The judge looked round the little kitchen. The rent in the wall was still unmended, the chairs were broken; there was nothing else to be seen but the table and the rusty stove and the thin, friendless-looking children standing by the door. It was the house not only of poverty and woe, but of neglect.

"Mary," said the judge, "how do you mean to live?"

Mary's thin, sunburned hand stirred a little as it lay on the table.

"I do not know."

"You have these children to feed and clothe and you must furnish your house again. Mary—" The judge hesitated for a moment. John Bowman had been a school-teacher, a thrifty, ambitious soul, who would have thought it a disgrace for his wife to earn her living. The judge laid his hand on the thin hand beside him. "Your children must have food, Mary. Come down to my house, and my wife will give you work. Come now."

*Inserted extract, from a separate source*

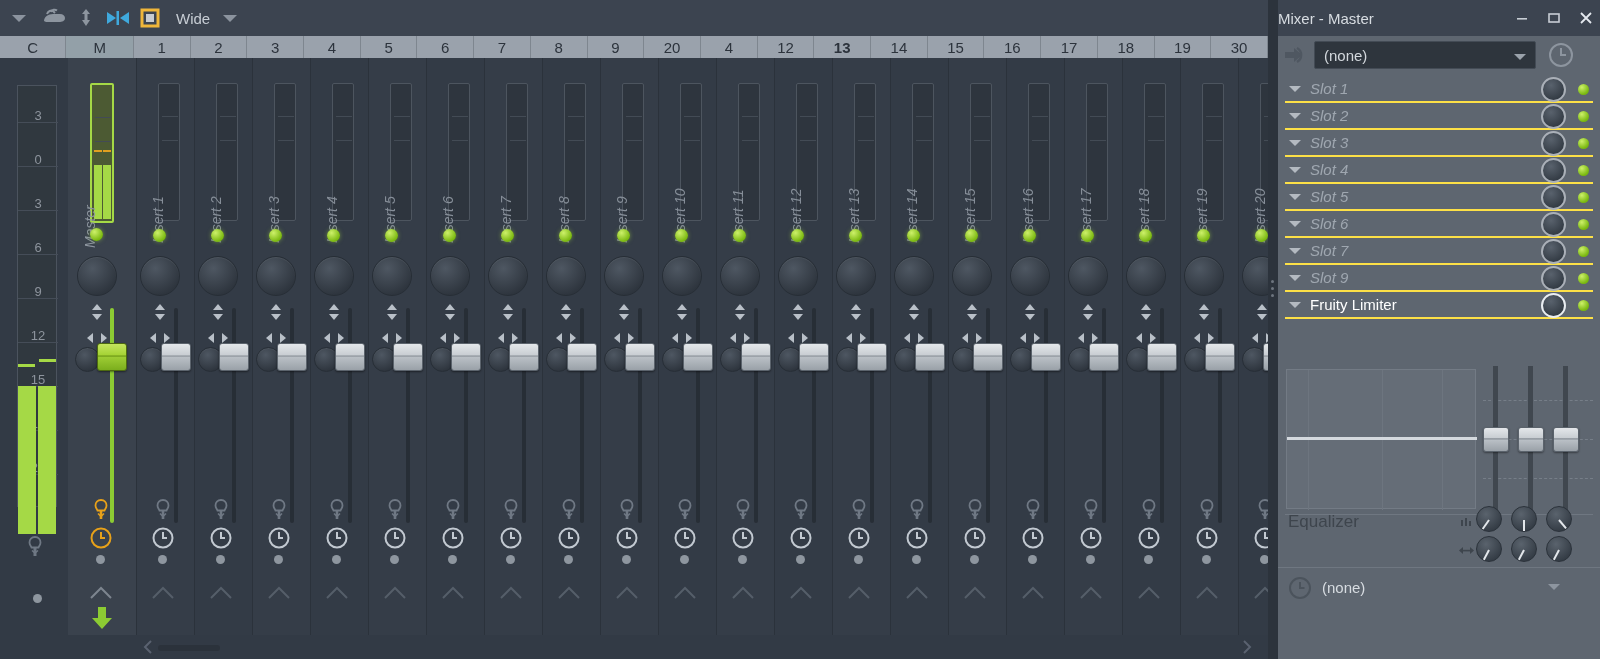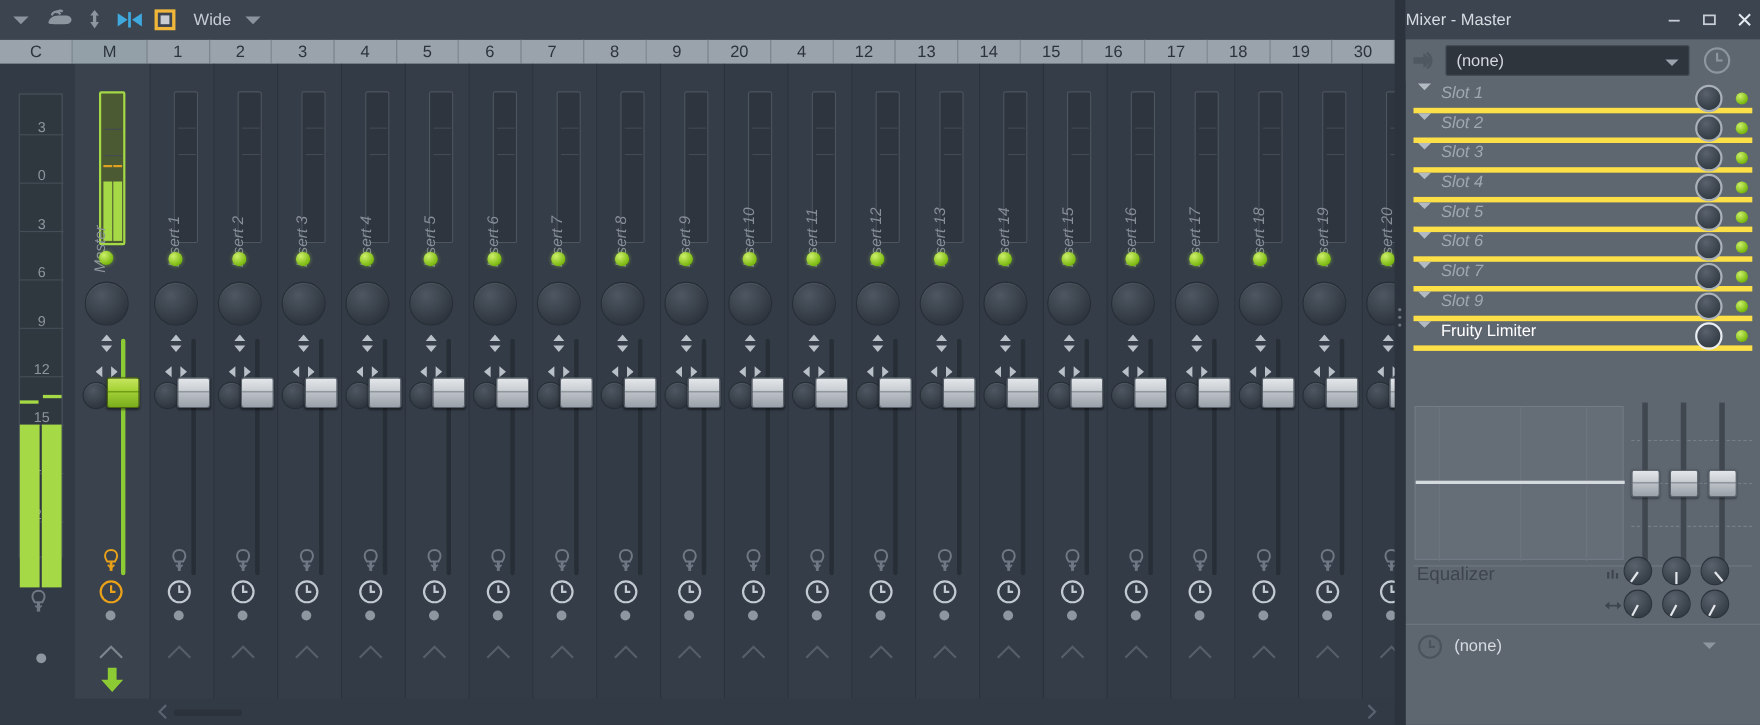"13" div.col-head { font-weight: none -> bold }
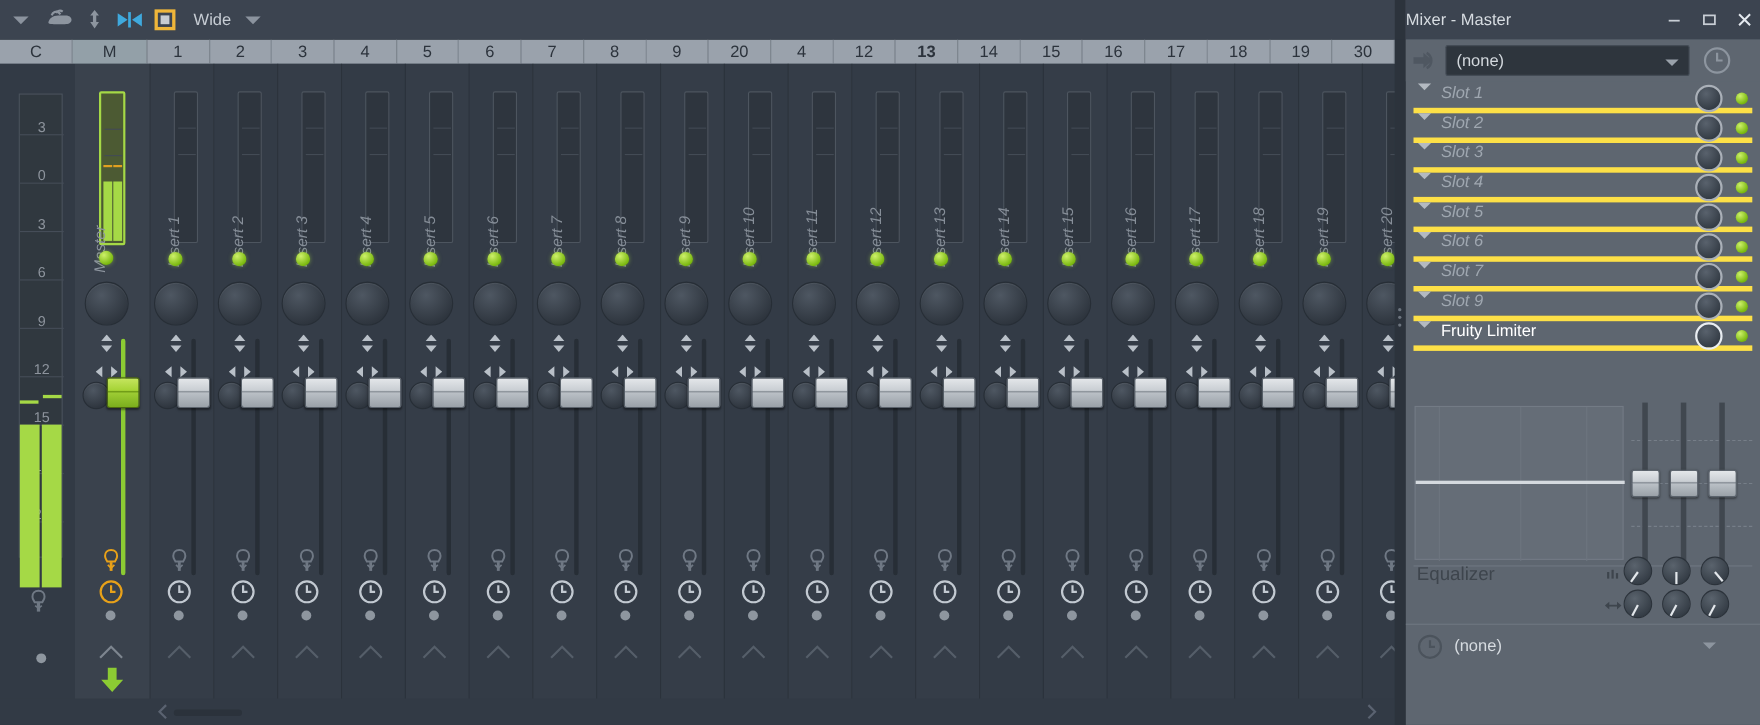"Slot 1" .slot-row { align-items: none -> center; border-bottom: 5px solid #fde047 -> 2px solid #fde047 }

Slowly Mary had risen from her chair, and smoothed down her dress and obeyed him. Down the street they went together, seeing fences still prone, seeing walls torn by shells, past the houses where the shock of battle had hastened the deaths of old persons and little children, and had disappointed the hearts of those who longed for a child, to the judge's house in the square. There wagons stood about, loaded with wheels of cannon, fragments of burst caissons, or with long, narrow, pine boxes, brought from the railroad, to be stored against the day of exhumation. Men were laughing and shouting to one another, the driver of the wagon on which the long boxes were piled cracked his whip as he urged his horses.

Hannah Casey congratulated her neighbor heartily upon her finding work.